Author: Marj Powner
We all recognise air pollution is a threat to the health of both humans and wildlife. And we know action is needed to introduce policies and measures that will reduce the harmful effects we are facing every day. The burden on the NHS, our economy and nature’s recovery is very visible.
With that in mind, more than 60 community representatives joined the online seminar hosted by the Community Planning Alliance (CPA) on 7th December, the first of three planned events aimed at engaging communities more actively in the air pollution/air quality debate. The lively chat inputs clearly showed the level of interest and concern about many issues, with questions about wood burning stoves and clean air zones being among the challenging topics raised with the speakers.
The webinar focused on the Government’s plan to introduce more rigorous targets for air pollution and why that is so important, with the first speaker, Andrew Jackson, Head of the Joint Defra/DfT Air Quality Task Force highlighting that, despite all the actions to date, there is much more to be done. In recognising that there is a strong case for ambitious targets for particulate matter, focusing on the benefits to public health, Andrew also acknowledged that the implementation of those targets will be challenging. He confirmed that the Government plans to launch a public consultation in early 2022 focusing on proposed targets for the reduction of PM2.5.
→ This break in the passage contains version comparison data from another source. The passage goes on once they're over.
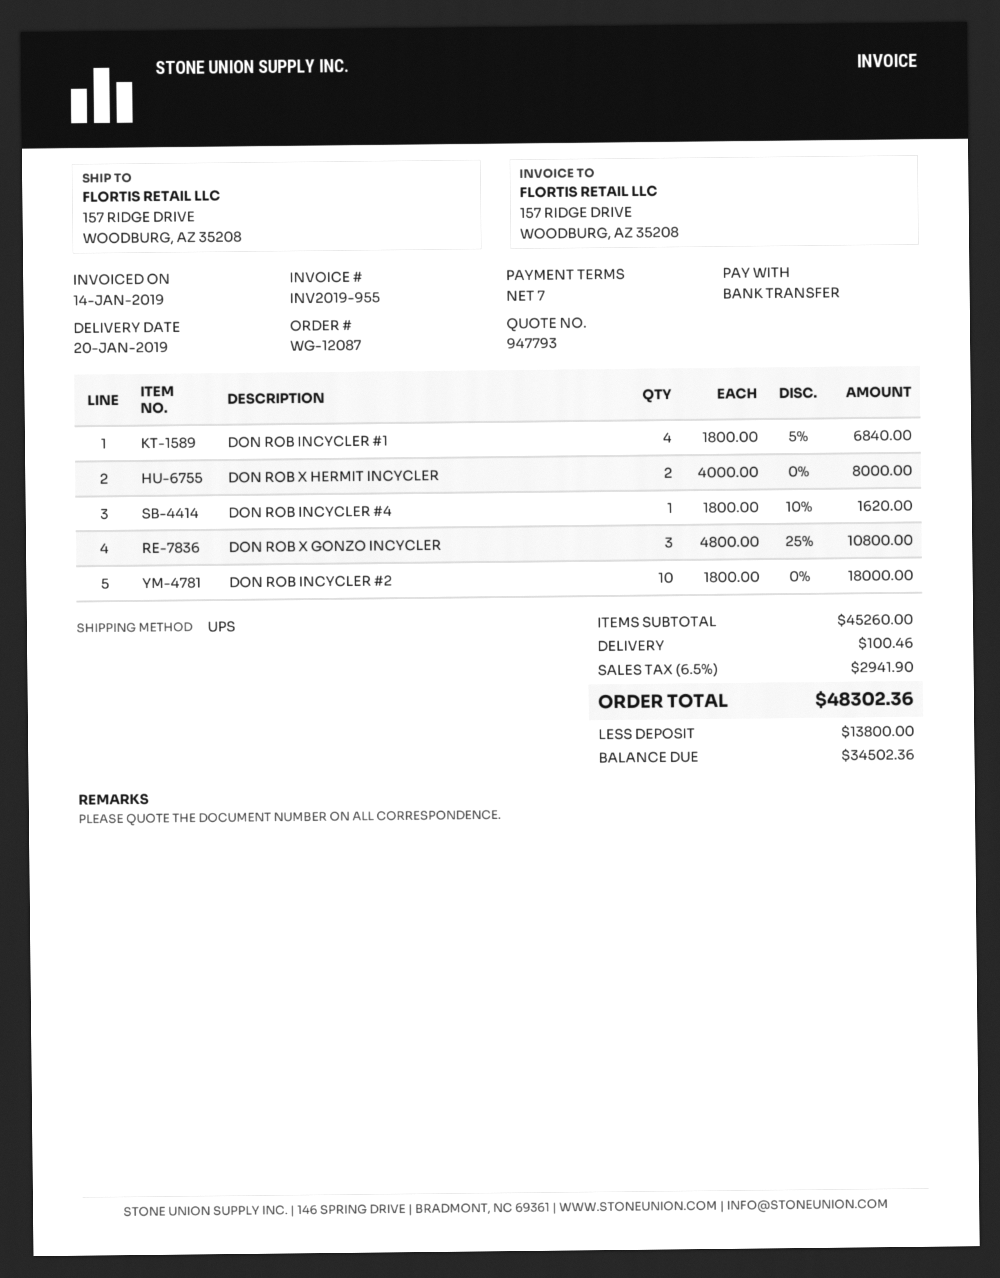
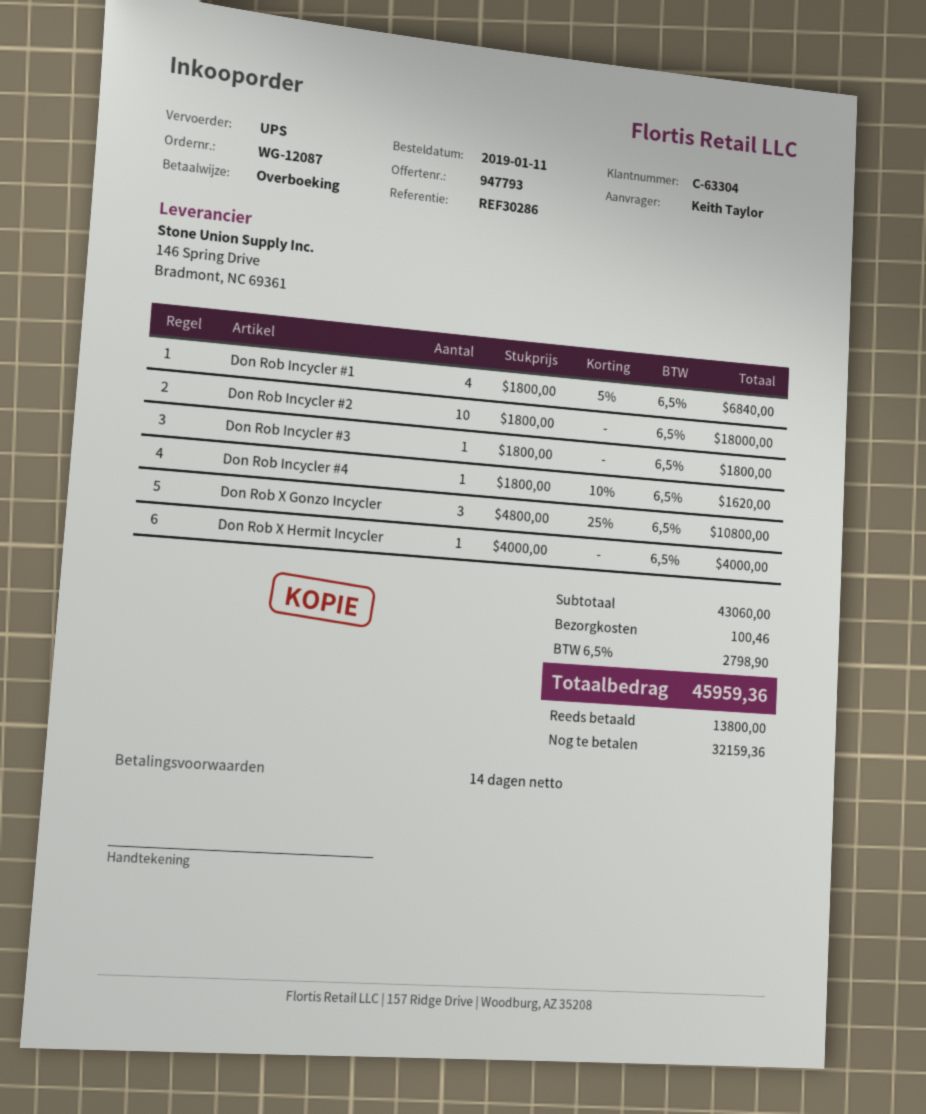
payment terms: 7 days -> 14 days
DON ROB X HERMIT INCYCLER: 2 x 4000.00 = 8000.00 -> 1 x 4000.00 = 4000.00
Don Rob Incycler #3: none -> 1 x 1800.00 = 1800.00
subtotal: 45260.00 -> 43060.00
tax: 6.5% = 2941.90 -> 6.5% = 2798.90
total: 48302.36 -> 45959.36
balance: 34502.36 -> 32159.36

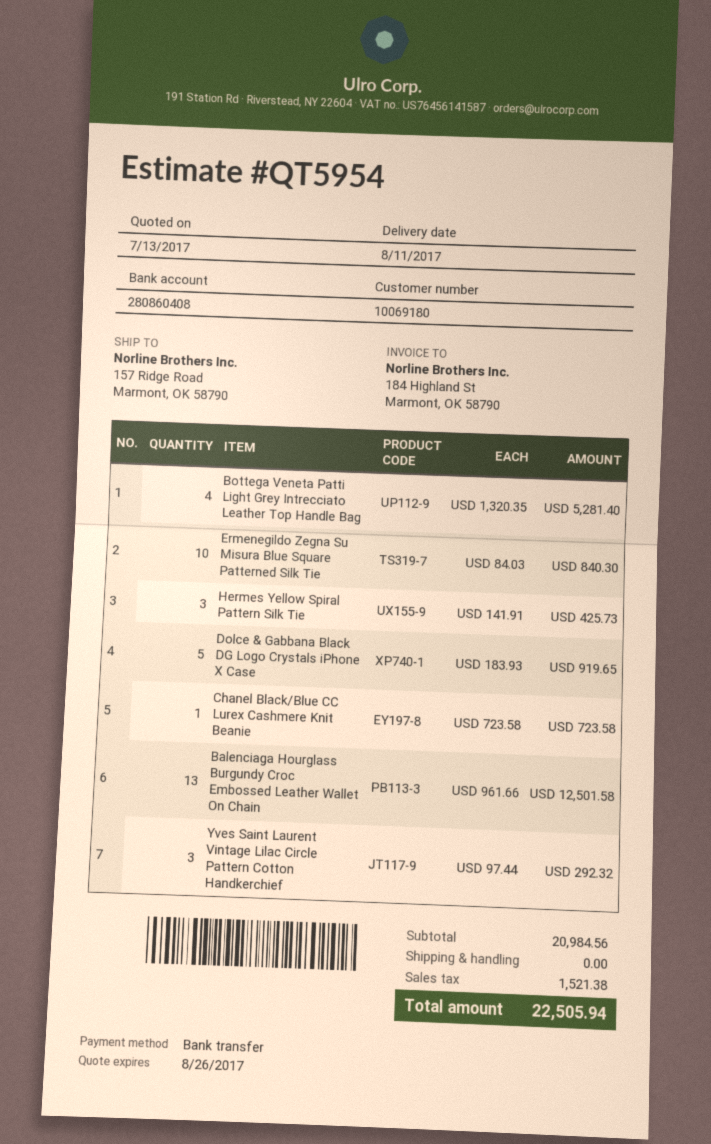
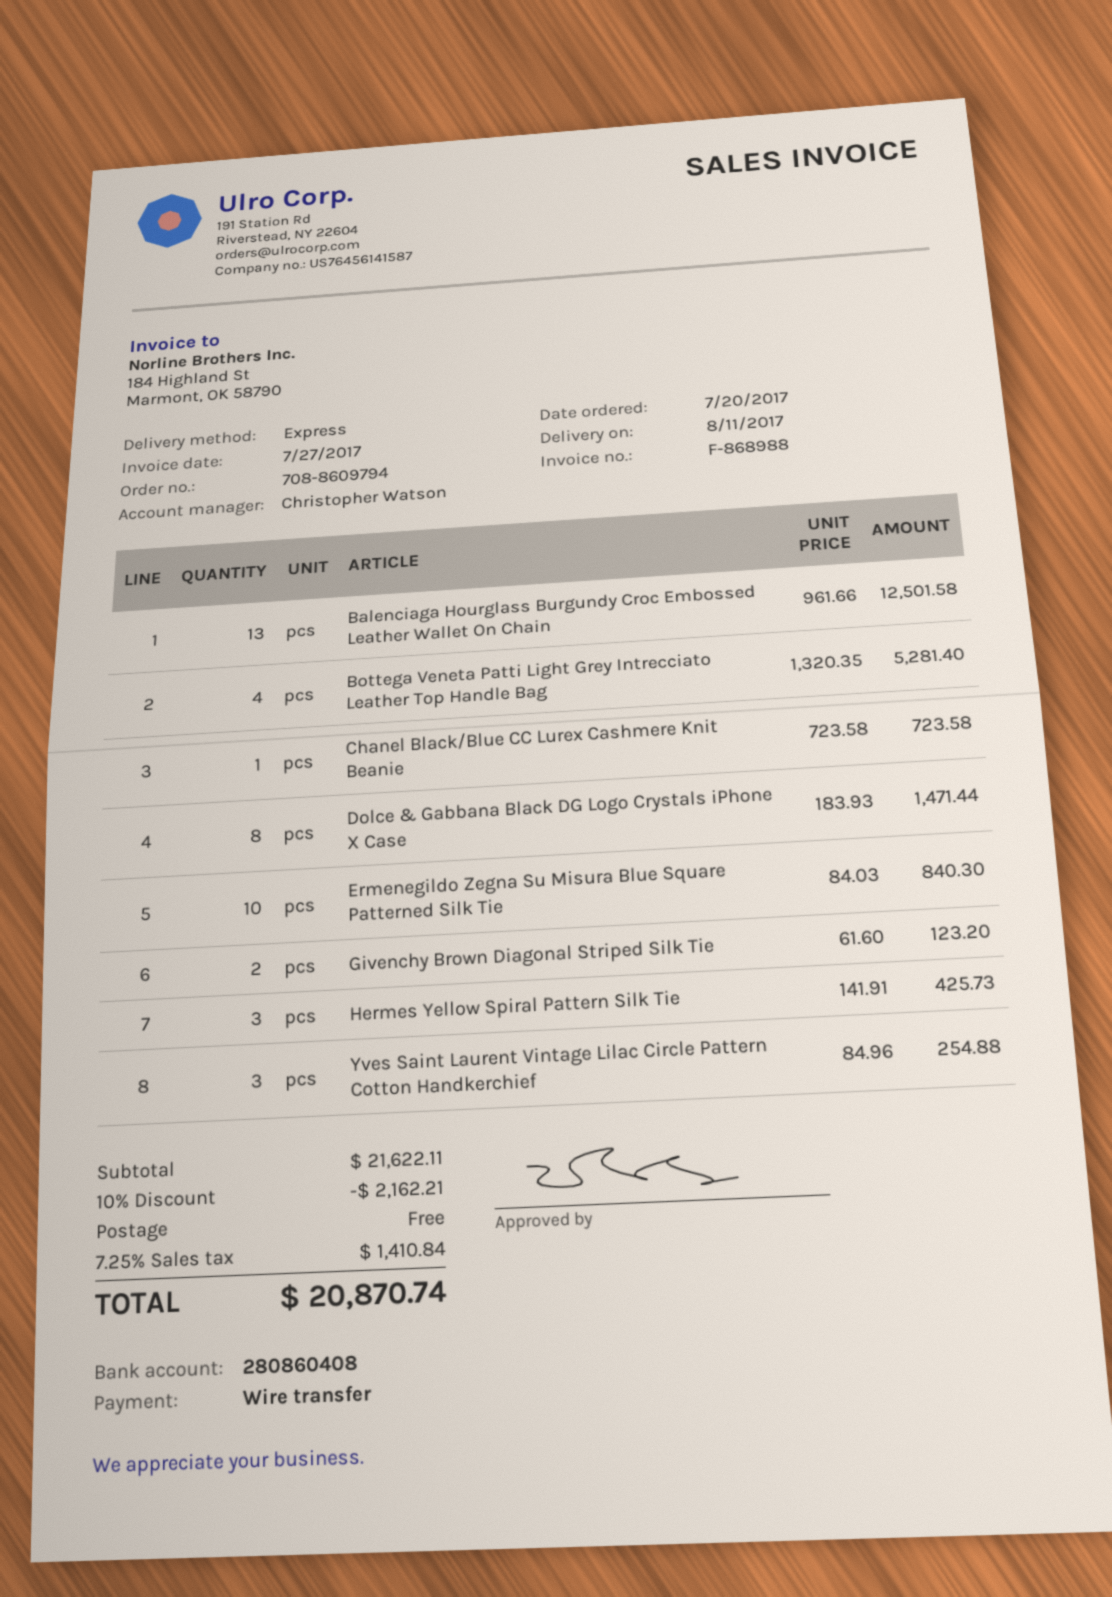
Dolce & Gabbana Black DG Logo Crystals iPhone X Case: 5 x 183.93 = 919.65 -> 8 x 183.93 = 1471.44
Yves Saint Laurent Vintage Lilac Circle Pattern Cotton Handkerchief: 3 x 97.44 = 292.32 -> 3 x 84.96 = 254.88
Givenchy Brown Diagonal Striped Silk Tie: none -> 2 x 61.60 = 123.20
subtotal: 20984.56 -> 21622.11
discount: none -> 10% = 2162.21
tax: 1521.38 -> 1410.84
total: 22505.94 -> 20870.74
The need to do more was echoed by the second speaker, Professor Roy Harrison, a Government Adviser from the University of Birmingham. Having revealed the success stories of smoke, sulphur dioxide and lead, he then covered the failures in addressing pollutants such as nitrogen dioxide, ozone and particulate matter. Attendees welcomed the way Professor Harrison explained complex issues in very accessible language and his graphic showing the source contributions to PM2.5 in North Kensington generated a lot of interest from the audience. This sort of analysis would be welcomed by other areas.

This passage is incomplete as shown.